_ASSIGNMENT_. Print the lines that run from the line with "Airpods-hoesje - Albanië: 150" to the line with "Polo Diego FROG Gold Edition - Azul: 2 -> 1", keeping both end lines, exactly as they appear in the entries below, and nothing else.

_THE DATA_.
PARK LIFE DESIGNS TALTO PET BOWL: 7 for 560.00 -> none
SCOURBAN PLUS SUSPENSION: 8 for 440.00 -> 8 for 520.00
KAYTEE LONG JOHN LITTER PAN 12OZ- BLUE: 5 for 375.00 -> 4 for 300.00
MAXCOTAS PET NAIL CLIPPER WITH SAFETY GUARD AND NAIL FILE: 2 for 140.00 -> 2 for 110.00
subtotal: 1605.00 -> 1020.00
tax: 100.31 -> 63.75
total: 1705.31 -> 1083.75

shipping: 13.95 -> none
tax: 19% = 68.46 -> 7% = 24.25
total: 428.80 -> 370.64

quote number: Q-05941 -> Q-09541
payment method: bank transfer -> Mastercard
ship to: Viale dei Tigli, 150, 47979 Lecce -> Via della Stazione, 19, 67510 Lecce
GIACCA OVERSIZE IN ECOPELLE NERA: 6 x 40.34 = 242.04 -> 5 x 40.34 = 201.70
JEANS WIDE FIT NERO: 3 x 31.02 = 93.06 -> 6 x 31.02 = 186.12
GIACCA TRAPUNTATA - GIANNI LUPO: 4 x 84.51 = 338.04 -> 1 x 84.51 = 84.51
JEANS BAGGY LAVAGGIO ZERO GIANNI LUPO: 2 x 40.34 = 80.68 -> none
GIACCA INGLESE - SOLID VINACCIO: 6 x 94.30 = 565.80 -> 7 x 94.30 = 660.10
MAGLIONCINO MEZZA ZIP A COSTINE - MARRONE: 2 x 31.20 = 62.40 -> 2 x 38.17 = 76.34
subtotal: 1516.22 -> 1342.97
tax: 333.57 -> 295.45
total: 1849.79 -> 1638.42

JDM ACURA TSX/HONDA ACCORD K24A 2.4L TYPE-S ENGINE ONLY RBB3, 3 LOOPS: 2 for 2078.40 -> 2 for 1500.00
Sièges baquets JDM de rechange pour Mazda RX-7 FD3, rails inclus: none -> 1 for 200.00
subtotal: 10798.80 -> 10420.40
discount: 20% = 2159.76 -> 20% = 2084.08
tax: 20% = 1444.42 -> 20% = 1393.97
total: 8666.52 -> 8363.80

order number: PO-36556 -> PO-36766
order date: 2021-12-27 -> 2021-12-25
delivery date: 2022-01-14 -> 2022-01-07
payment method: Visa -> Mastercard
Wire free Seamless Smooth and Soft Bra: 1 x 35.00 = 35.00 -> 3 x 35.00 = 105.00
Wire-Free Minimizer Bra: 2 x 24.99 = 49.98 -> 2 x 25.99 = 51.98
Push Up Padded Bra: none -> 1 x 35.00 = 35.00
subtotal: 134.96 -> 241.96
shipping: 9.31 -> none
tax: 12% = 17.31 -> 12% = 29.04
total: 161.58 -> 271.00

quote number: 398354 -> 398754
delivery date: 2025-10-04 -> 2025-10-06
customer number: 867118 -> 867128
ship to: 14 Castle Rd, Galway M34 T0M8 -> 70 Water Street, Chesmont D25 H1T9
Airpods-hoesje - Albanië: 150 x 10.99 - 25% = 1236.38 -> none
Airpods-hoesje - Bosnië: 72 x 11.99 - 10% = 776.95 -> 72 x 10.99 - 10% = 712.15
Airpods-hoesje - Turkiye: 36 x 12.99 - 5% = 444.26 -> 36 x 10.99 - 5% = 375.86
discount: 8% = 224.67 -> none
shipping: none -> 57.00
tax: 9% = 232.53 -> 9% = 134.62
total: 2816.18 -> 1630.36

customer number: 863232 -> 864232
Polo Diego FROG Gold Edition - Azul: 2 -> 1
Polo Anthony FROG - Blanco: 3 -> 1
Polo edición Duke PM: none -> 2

_ANSWER BOX_.
Airpods-hoesje - Albanië: 150 x 10.99 - 25% = 1236.38 -> none
Airpods-hoesje - Bosnië: 72 x 11.99 - 10% = 776.95 -> 72 x 10.99 - 10% = 712.15
Airpods-hoesje - Turkiye: 36 x 12.99 - 5% = 444.26 -> 36 x 10.99 - 5% = 375.86
discount: 8% = 224.67 -> none
shipping: none -> 57.00
tax: 9% = 232.53 -> 9% = 134.62
total: 2816.18 -> 1630.36

customer number: 863232 -> 864232
Polo Diego FROG Gold Edition - Azul: 2 -> 1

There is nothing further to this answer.